Tara Hamilton-Miller

Published 03 July 2008

From GQ Man to knights of the shire, Tories are happy to be seen sipping champagne

Tories are socialising, hanging out together, going to parties and having "away weekends" in Buckinghamshire. Not scared to be snapped with a glass of champagne, they have stopped skulking and are getting imaginative with colour. Last Monday night, a week of balmy summer evenings kicked off with the Conservative Summer Party.

The venue was the Roundhouse, a trendy concert venue in Camden, which is probably about three miles north of where this lot usually hang out. On arrival, guests were greeted by a throng of photographers and a gigantic billboard that advertised forthcoming acts called "Son of Dave", "Soil and Pimp" and "Mindless Self-Indulgence".
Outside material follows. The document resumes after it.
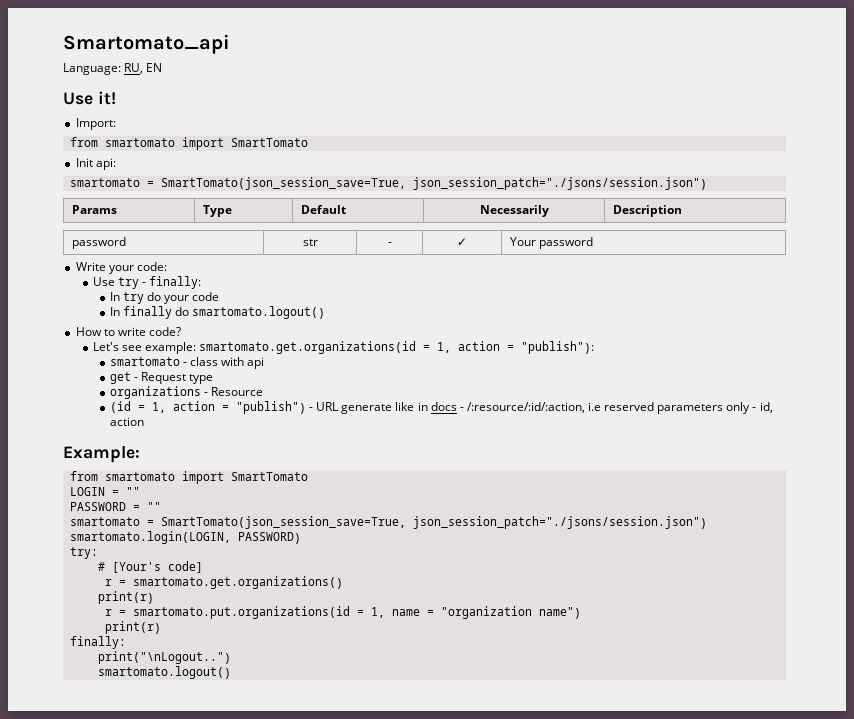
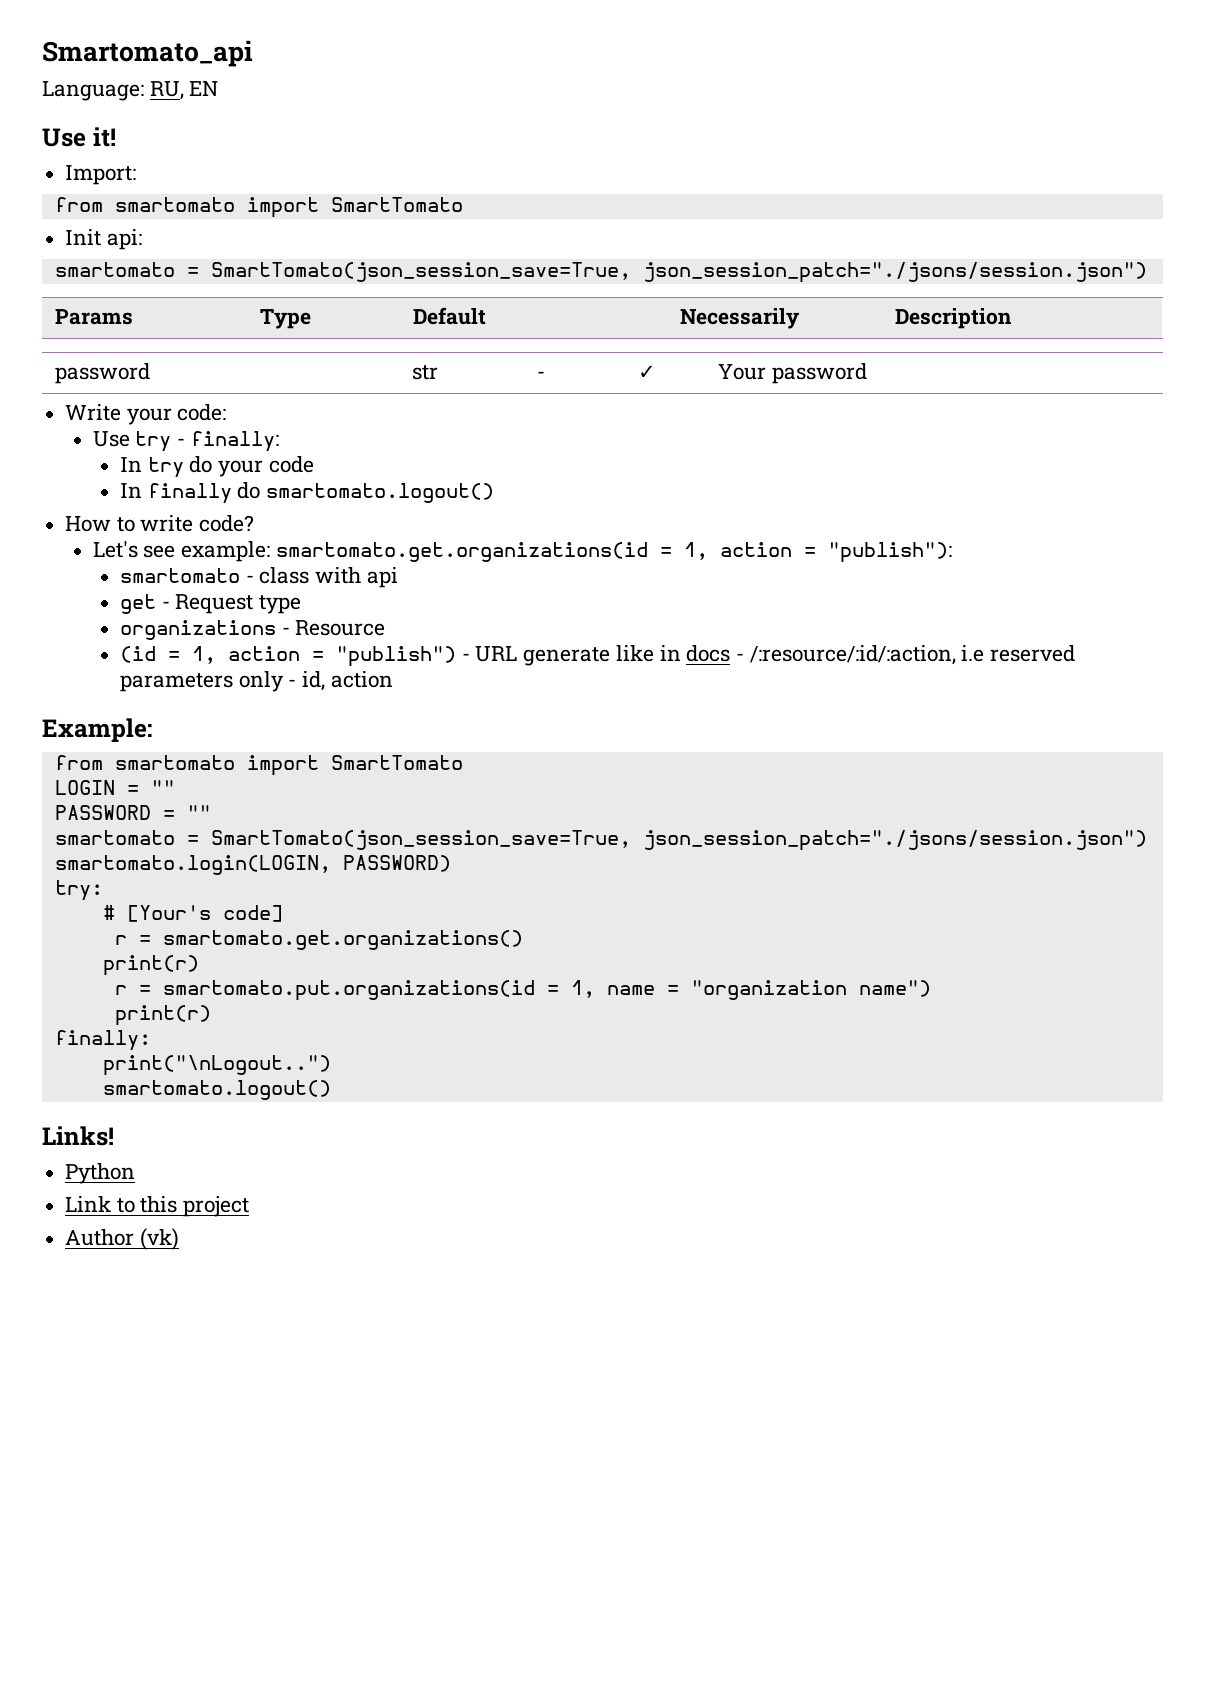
+ Links!
+ Python
+ Link to this project
+ Author (vk)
As a party site, it was much smarter than the usual soulless hotel basements with swirly carpets where these events are so often held. The Roundhouse's website says that it is "a space dedicated to nurturing creative young talent", and what a lot of creative talent there was.

The opportunity to dress up was not lost on the women, who didn't just "scrub up well" but were truly gorgeous. Businessmen who were thinking of turning or were born-again Tories stared at these creatures, fantasising that every woman might look like that in Dave's Britain. A few "make a point" tie wearers, overwhelmed by the pretty girls and pretty canapés, gave in early and stuffed their jacquard silk ties into their pockets.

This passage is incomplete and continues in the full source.